Cabe ainda dizer que temos automatismos instintivos (reações a um fator exterior que
têm um cunho essencialmente reativo, muito embora não sejam marcadas pela
universalidade) e automatismos rotineiros (comportamentos determinados pela
experiência do agente). Os primeiros são mais suscetíveis de não serem considerados
ações (em cenários de concreta imprevisibilidade da ocorrência de um estímulo
exterior) do que os segundos.
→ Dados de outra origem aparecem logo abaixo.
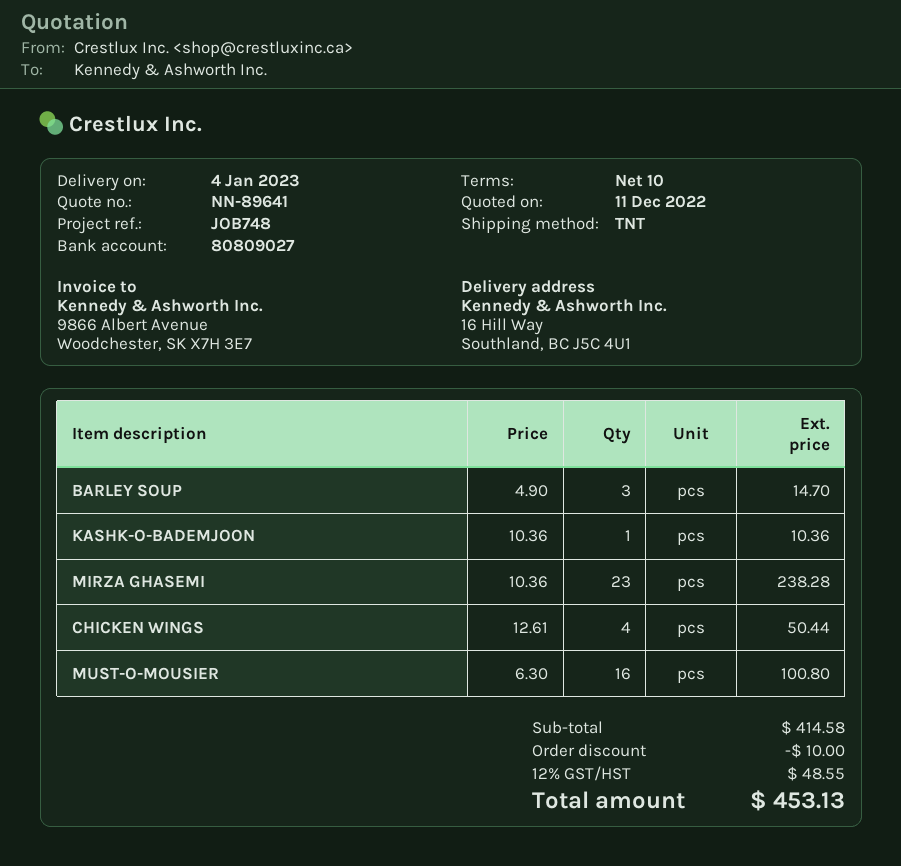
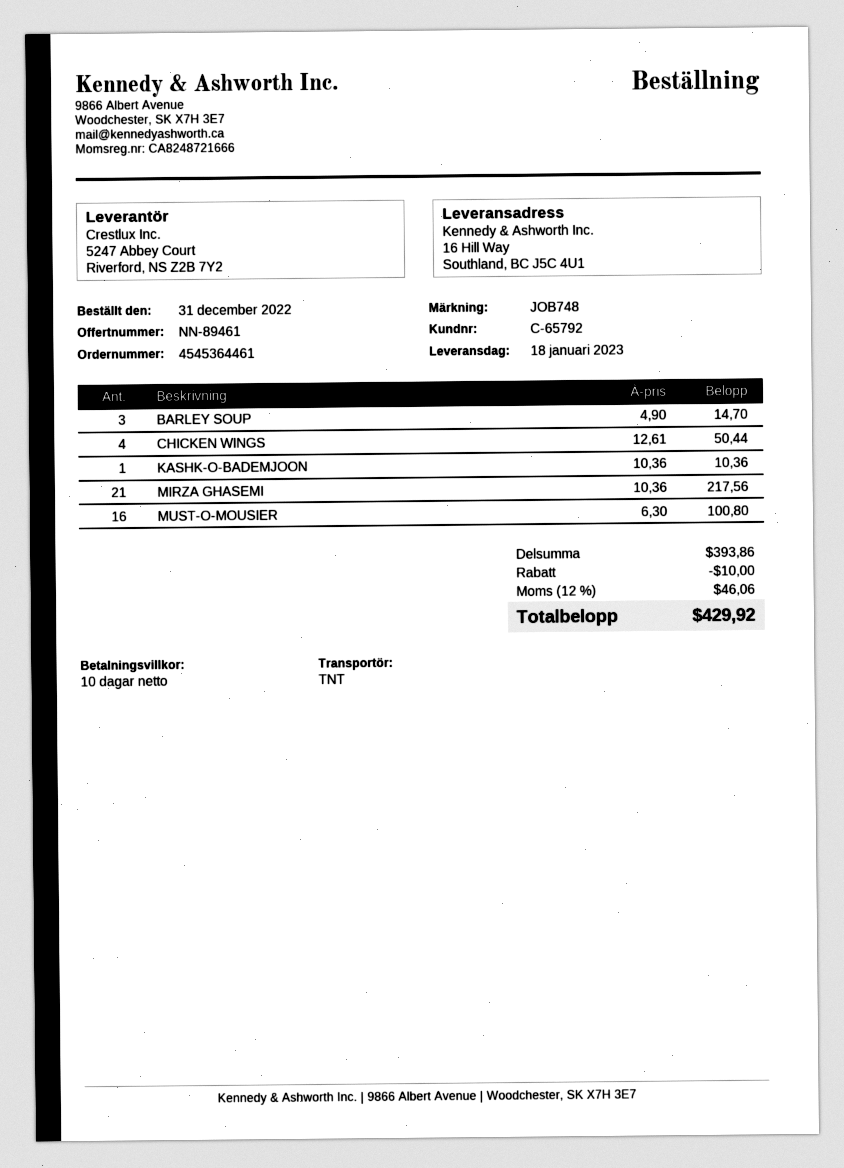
quote number: NN-89641 -> NN-89461
delivery date: 2023-01-04 -> 2023-01-18
MIRZA GHASEMI: 23 x 10.36 = 238.28 -> 21 x 10.36 = 217.56
subtotal: 414.58 -> 393.86
tax: 12% = 48.55 -> 12% = 46.06
total: 453.13 -> 429.92

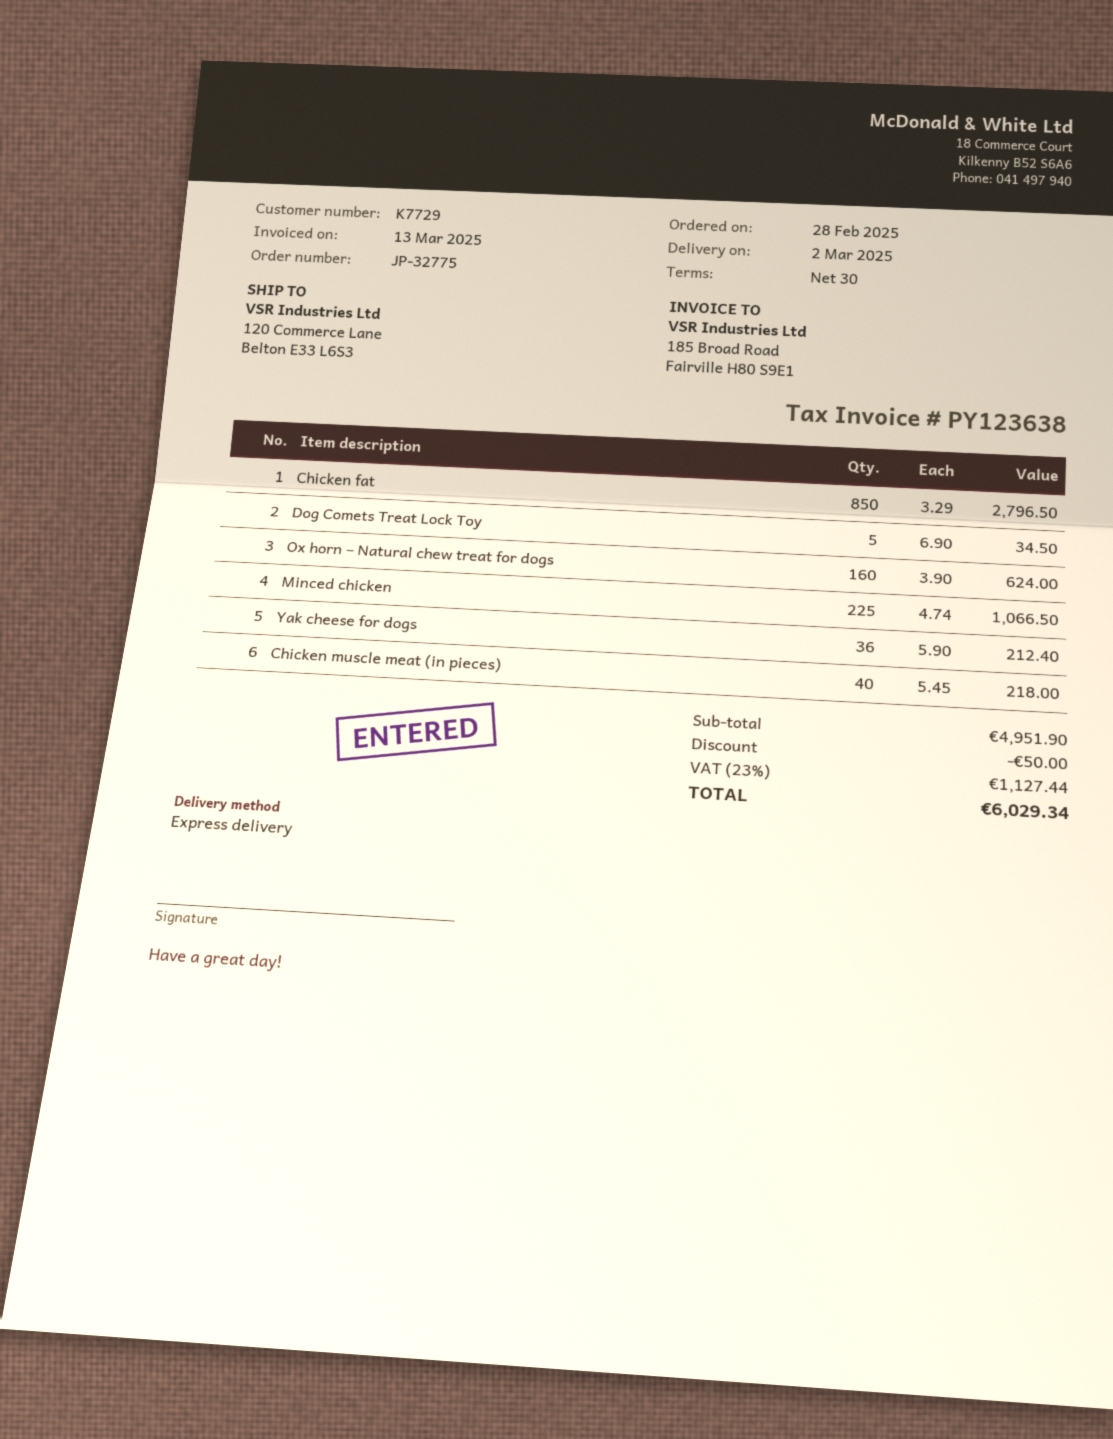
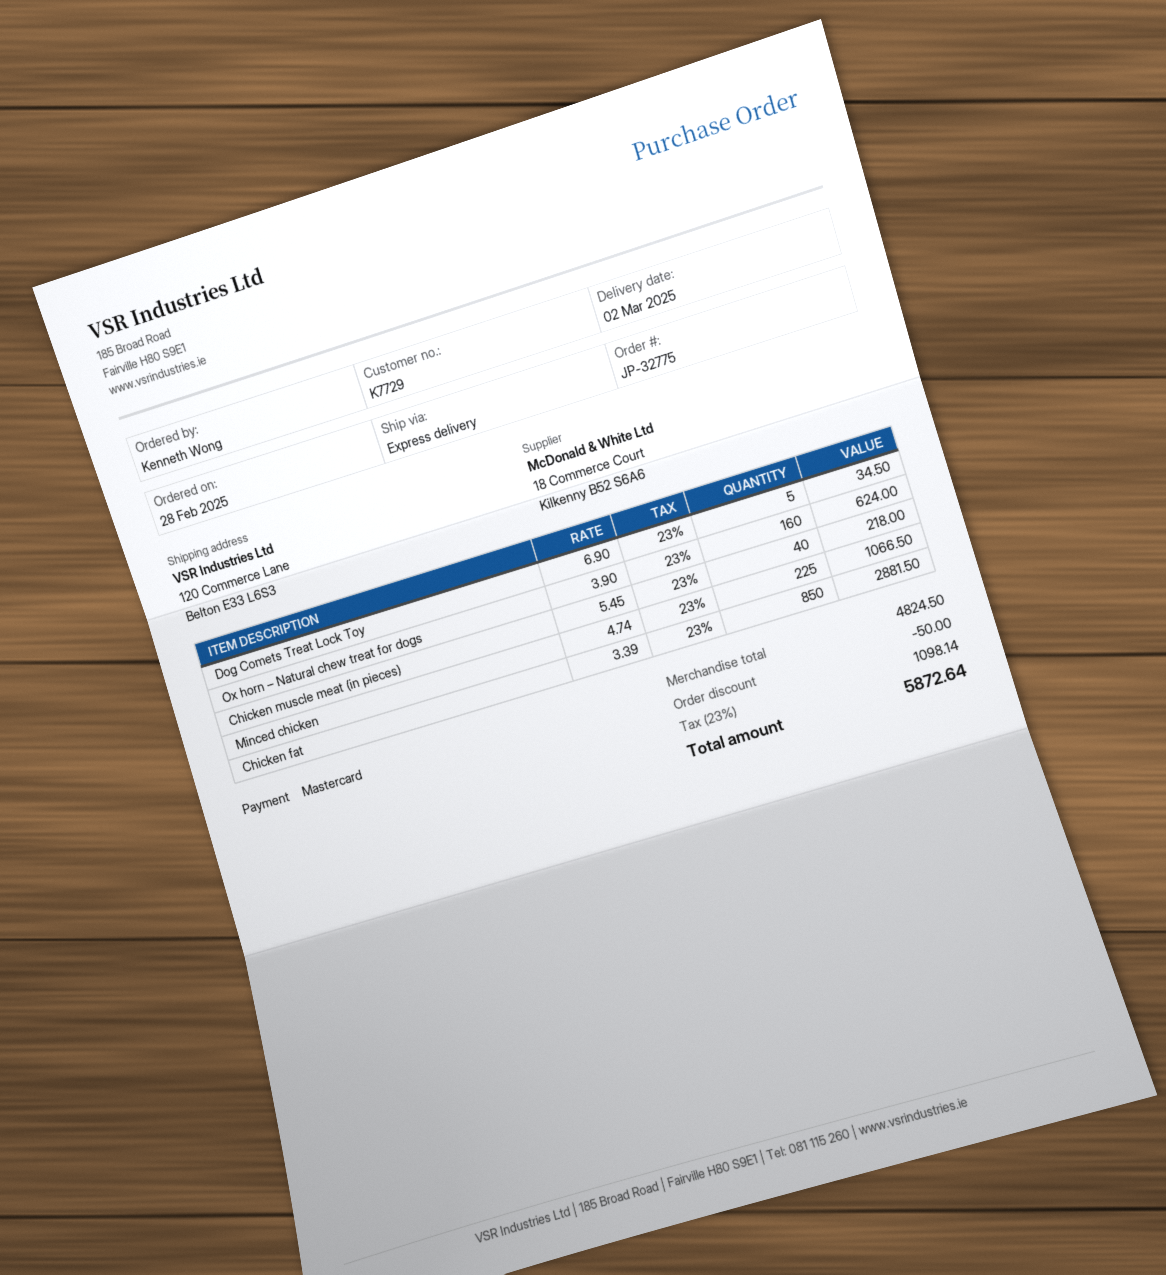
Chicken fat: 850 x 3.29 = 2796.50 -> 850 x 3.39 = 2881.50
Yak cheese for dogs: 36 x 5.90 = 212.40 -> none
subtotal: 4951.90 -> 4824.50
tax: 23% = 1127.44 -> 23% = 1098.14
total: 6029.34 -> 5872.64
O automatismo previsível integra uma conduta voluntária.
Num patamar anterior ainda, salienta JAKOBS, tem de ser concretamente possível agir
para evitar o que sucedeu (ex.: haver tempo suficiente entre o momento do estímulo e
o da verificação do resultado para virar o volante).
Beatriz P. | 2019/20

7. Estaremos perante um caso de hipnose, sonambulismo ou efeito de certas


substâncias?
Nestes casos, há um domínio do corpo sobre a consciência.

Nota: Nomeadamente, no que diz respeito à ingestão de bebidas alcoólicas ou consumo


de estupefacientes, abre-se sempre a hipótese de aquele estado não ter causado uma
perturbação total do controlo sobre o corpo e a capacidade de reconhecimento dos
atos, pelo que não haverá discussão nesses casos.

No entanto, quando o agente tiver pretendido utilizar esse estado para praticar o
facto, esses factos já serão ações penalmente relevantes – doutrina das actiones liberae
in causa (ação livre na causa) – enquadrando-se na previsão do art. 20º/4 CP.

MFP → Acrescenta ainda que também são ações penalmente relevantes os atos
praticados inconscientemente, quando, não obstante o agente não se ter colocado
intencionalmente naquele estado para praticar esse facto, fosse previsível que isso
sucederia.
Do 20º/4, contudo, parece que esses comportamentos não poderão mais tarde ser
imputados ao agente, devendo este ser punido pelo ato de autocolocação em estado
de embriaguez, conforme o artigo 295º CP.